(TASK PROMPT): Repeat the records below exactly from the line containing "Locello: 2 x" to the line containing "shipping method: DPD -> standard", taking in both of those lines. Drop the pictures.

Top of RECORDED DATA

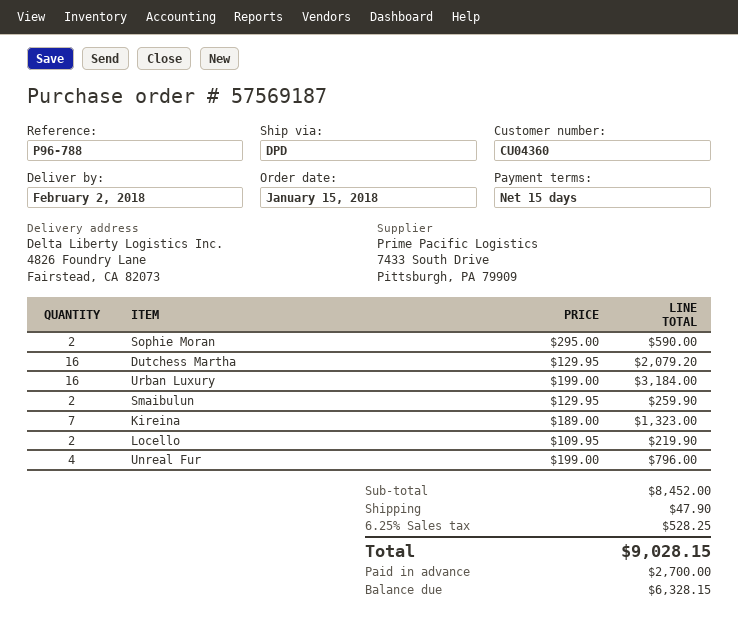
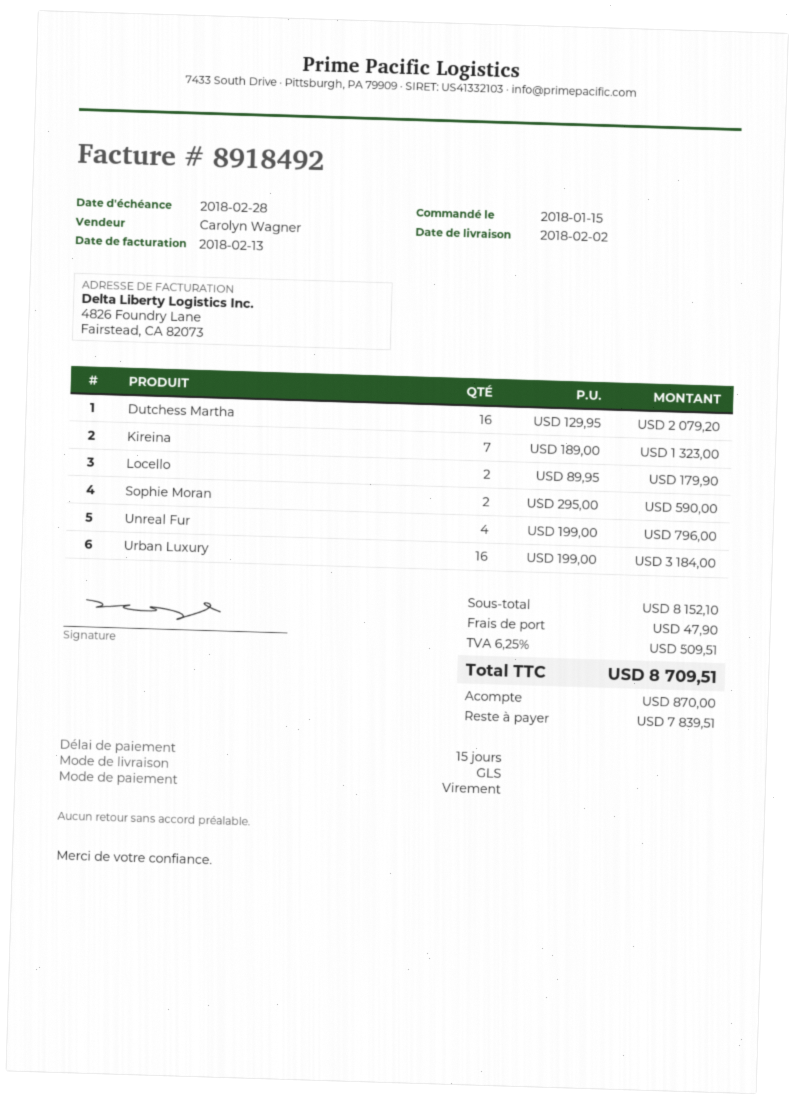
shipping method: DPD -> GLS
Smaibulun: 2 x 129.95 = 259.90 -> none
Locello: 2 x 109.95 = 219.90 -> 2 x 89.95 = 179.90
subtotal: 8452.00 -> 8152.10
tax: 6.25% = 528.25 -> 6.25% = 509.51
total: 9028.15 -> 8709.51
deposit: 2700.00 -> 870.00
balance: 6328.15 -> 7839.51

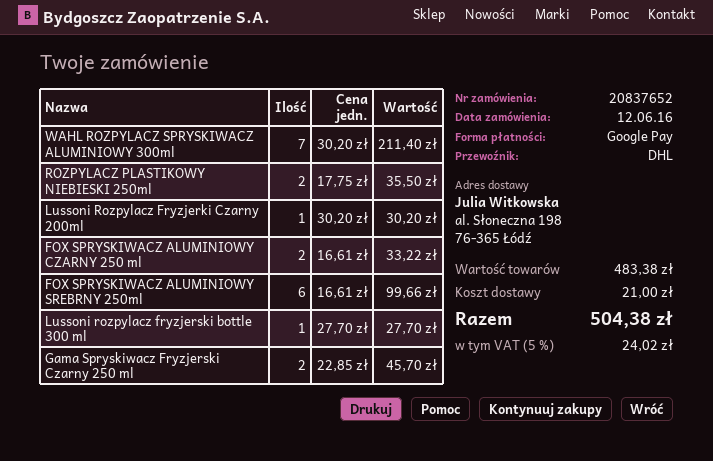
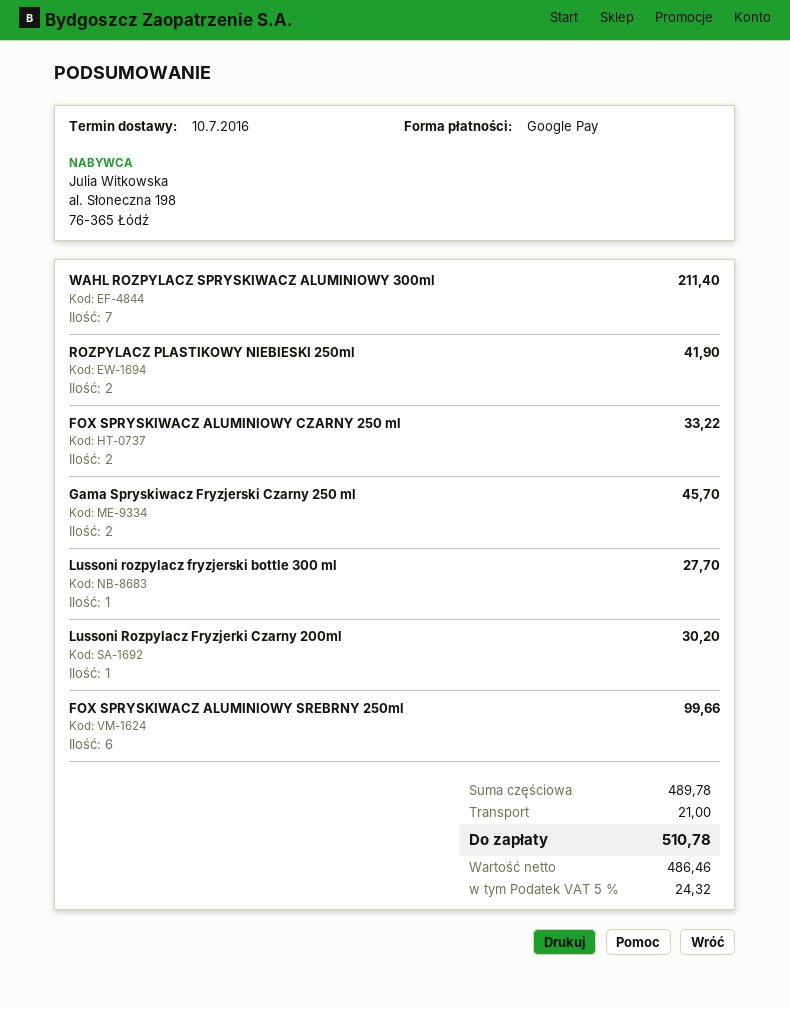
ROZPYLACZ PLASTIKOWY NIEBIESKI 250ml: 2 for 35.50 -> 2 for 41.90
subtotal: 483.38 -> 489.78
tax: 5% = 24.02 -> 5% = 24.32
total: 504.38 -> 510.78

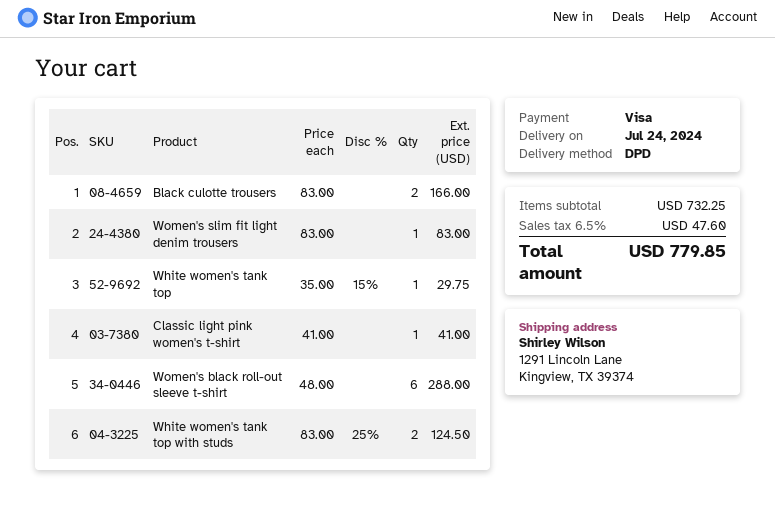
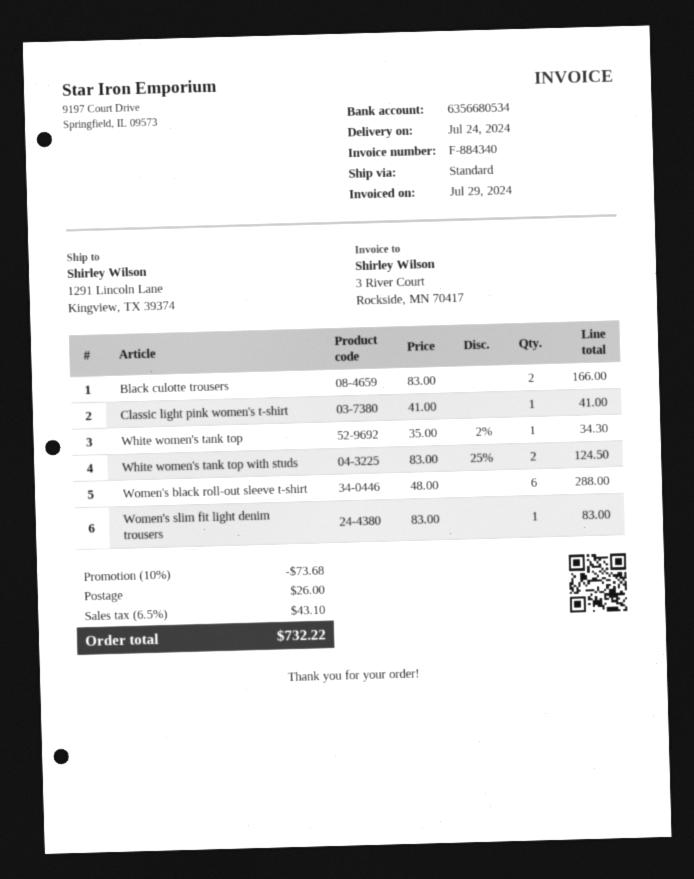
shipping method: DPD -> standard
White women's tank top: 1 x 35.00 - 15% = 29.75 -> 1 x 35.00 - 2% = 34.30
discount: none -> 10% = 73.68
shipping: none -> 26.00
tax: 6.5% = 47.60 -> 6.5% = 43.10
total: 779.85 -> 732.22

Bottom of RECORDED DATA

(EXERCISE OUTPUT):
Locello: 2 x 109.95 = 219.90 -> 2 x 89.95 = 179.90
subtotal: 8452.00 -> 8152.10
tax: 6.25% = 528.25 -> 6.25% = 509.51
total: 9028.15 -> 8709.51
deposit: 2700.00 -> 870.00
balance: 6328.15 -> 7839.51

ROZPYLACZ PLASTIKOWY NIEBIESKI 250ml: 2 for 35.50 -> 2 for 41.90
subtotal: 483.38 -> 489.78
tax: 5% = 24.02 -> 5% = 24.32
total: 504.38 -> 510.78

shipping method: DPD -> standard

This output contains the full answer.